I can see why the register count is so high, but i have no idea how to reduce the amount of used registers. Is there anything I can do?

__global__ void cuda_COMP_FG(double *U, double *V, double *F, double* G,int imax, int jmax, int offset,  double delx,double dely, double delt, double alpha, double Re, double GY, double GX  ){

	int i = blockIdx.x * BLOCK_SIZE + threadIdx.x+1; 

	int j = blockIdx.y * BLOCK_SIZE + threadIdx.y+1;

	

	if(i<imax){

	double uu_xx=-2.0*U[i+j*offset];

	       uu_xx+=U[i-1+j*offset];

	       uu_xx+=U[i+1+j*offset];

	       uu_xx/=delx*delx;

	double uu_yy=-2.0*U[i+j*offset];

               uu_yy+=U[i+(j+1)*offset]+U[i+(j-1)*offset];

	       uu_yy/=dely*dely;

	double uu_x=((U[i+j*offset]+U[i+1+j*offset])*(U[i+j*offset]+U[i+1+j*offset])*0.25-(U[i-1+j*offset]+U[i+j*offset])*(U[i-1+j*offset]+U[i+j*offset])*0.25)/delx + (alpha/delx)*((fabs(U[i+j*offset]+U[i+1+j*offset])*(U[i+j*offset]-U[i+1+j*offset])/4)-fabs(U[i-1+j*offset]+U[i+j*offset])*(U[i-1+j*offset]-U[i+j*offset])*0.25 ); //OK

	double uv_y=((V[i+j*offset]+V[i+1+j*offset])*(U[i+j*offset]+U[i+(j+1)*offset])*0.25 - (V[i+(j-1)*offset]+V[i+1+(j-1)*offset])*(U[i+(j-1)*offset]+U[i+j*offset])*0.25)/dely + (alpha/dely)*(fabs(V[i+j*offset]+V[i+1+j*offset])*(U[i+j*offset]-U[i+(j+1)*offset])*0.25 - fabs(V[i+(j-1)*offset]+V[i+1+(j-1)*offset])*(U[i+(j-1)*offset]-U[i+j*offset])*0.25 );//OK

			

		F[i+j*offset]=U[i+j*offset]+delt*((1.0/Re)*(uu_xx+uu_yy)-uu_x-uv_y+GX);

			

		

	}

	else{

		F[j*offset]=U[j*offset];

		F[imax+j*offset]=U[imax+j*offset];	

	}

	if(j<jmax){

		double vv_xx=-2.0*V[i+j*offset];

		     vv_xx+=V[i+1+j*offset];

		     vv_xx+=V[i-1+j*offset];

		     vv_xx/=delx*delx;	

		double vv_yy=-2.0*V[i+j*offset];//OK

		     vv_yy+=V[i+(j+1)*offset];

		     vv_yy+=V[i+(j-1)*offset];//OK

		     vv_yy/=dely*dely;

		double vv_y=((V[i+j*offset]+V[i+(j+1)*offset])*(V[i+j*offset]+V[i+(j+1)*offset])/4.0 - (V[i+(j-1)*offset]+V[i+j*offset])*(V[i+(j-1)*offset]+V[i+j*offset])/4.0)/dely;

vv_y+=(alpha/dely)*( fabs(V[i+j*offset]+V[i+(j+1)*offset])*(V[i+j*offset]-V[i+(j+1)*offset])/4.0 - fabs(V[i+(j-1)*offset]+V[i+j*offset])*(V[i+(j-1)*offset]-V[i+j*offset])/4.0 ); //OK

		double uv_x=((U[i+j*offset]+U[i+(j+1)*offset])*(V[i+j*offset]+V[i+1+j*offset])/4.0 - (U[i-1+j*offset]+U[i-1+(j+1)*offset])*(V[i-1+j*offset]+V[i+j*offset])/4.0  )/delx +(alpha/delx)*(fabs(U[i+j*offset]+U[i+(j+1)*offset])*(V[i+j*offset]-V[i+1+j*offset])/4.0 - fabs(U[i-1+j*offset]+U[i-1+(j+1)*offset])*(V[i-1+j*offset]-V[i+j*offset])/4.0  );//OK

		G[i+j*offset]=V[i+j*offset]+delt*((1.0/Re)*(vv_xx+vv_yy)-uv_x-vv_y+GY);

	}

	else{

		G[i]=V[i];

		G[i+jmax*offset]=V[i+jmax*offset];

	}

	

}

Euhm yeah how about calculating some of those formula’s and stuffing it into a variable, and then re-use that variable for all the same formula’s.

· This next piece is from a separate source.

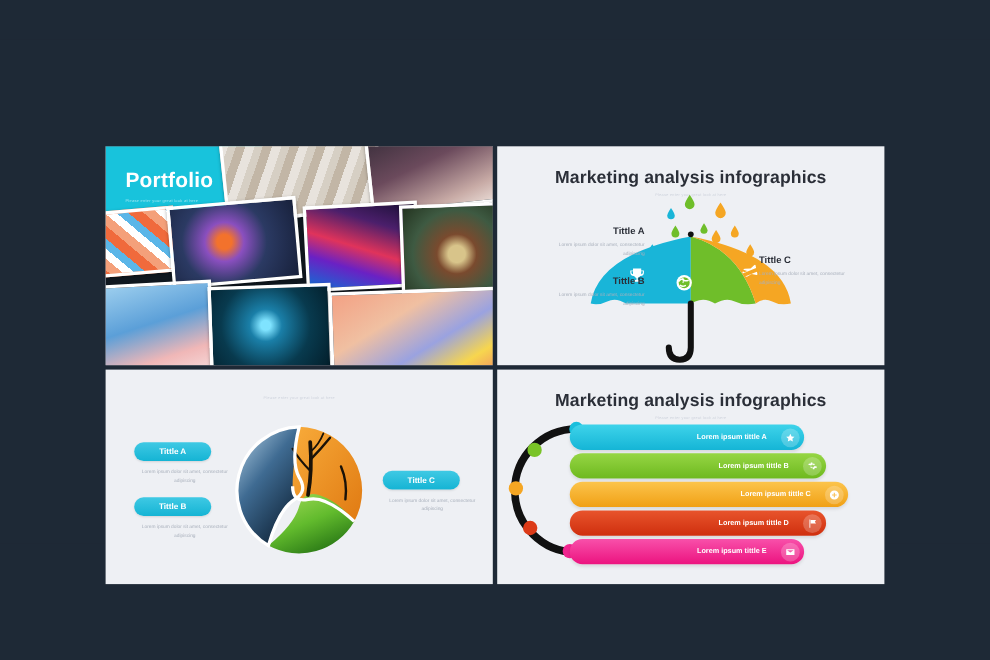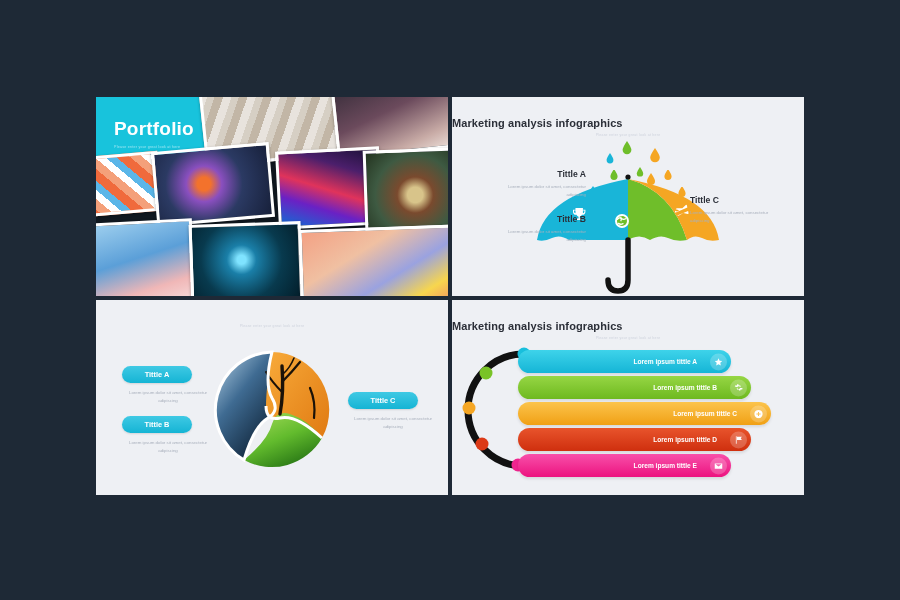"Portfolio" .stage { margin-top: none -> 36px }
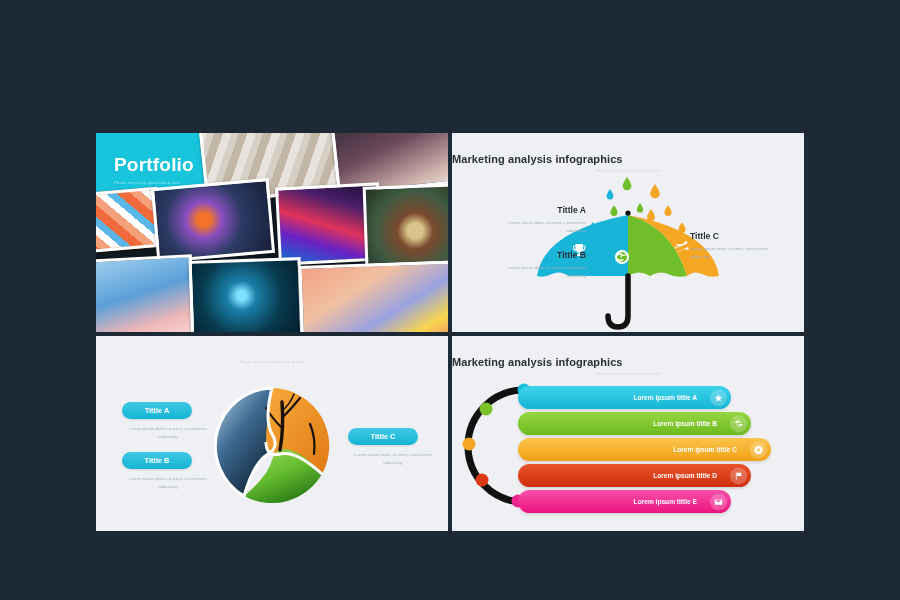"Marketing analysis infographics" .slide-title { font-size: 11px -> 16px; text-align: none -> center }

Perhaps that will save some registers ! ;)

(I can’t resist to put a little joke in: such long formula’s are unhealthy ! ;) =D =D :w00twave: :rofl: )

Welcome to the CUDA forums, Puffski!
In case you are not yet familiar with out new forum clown: Don’t bother following his advice. The compiler of course does it’s own register allocation, so such changes would not have any effect on the generated code.

Yeah I have already tried to split these equations up but the results were the same.

And the old one’s duly reporting here too!!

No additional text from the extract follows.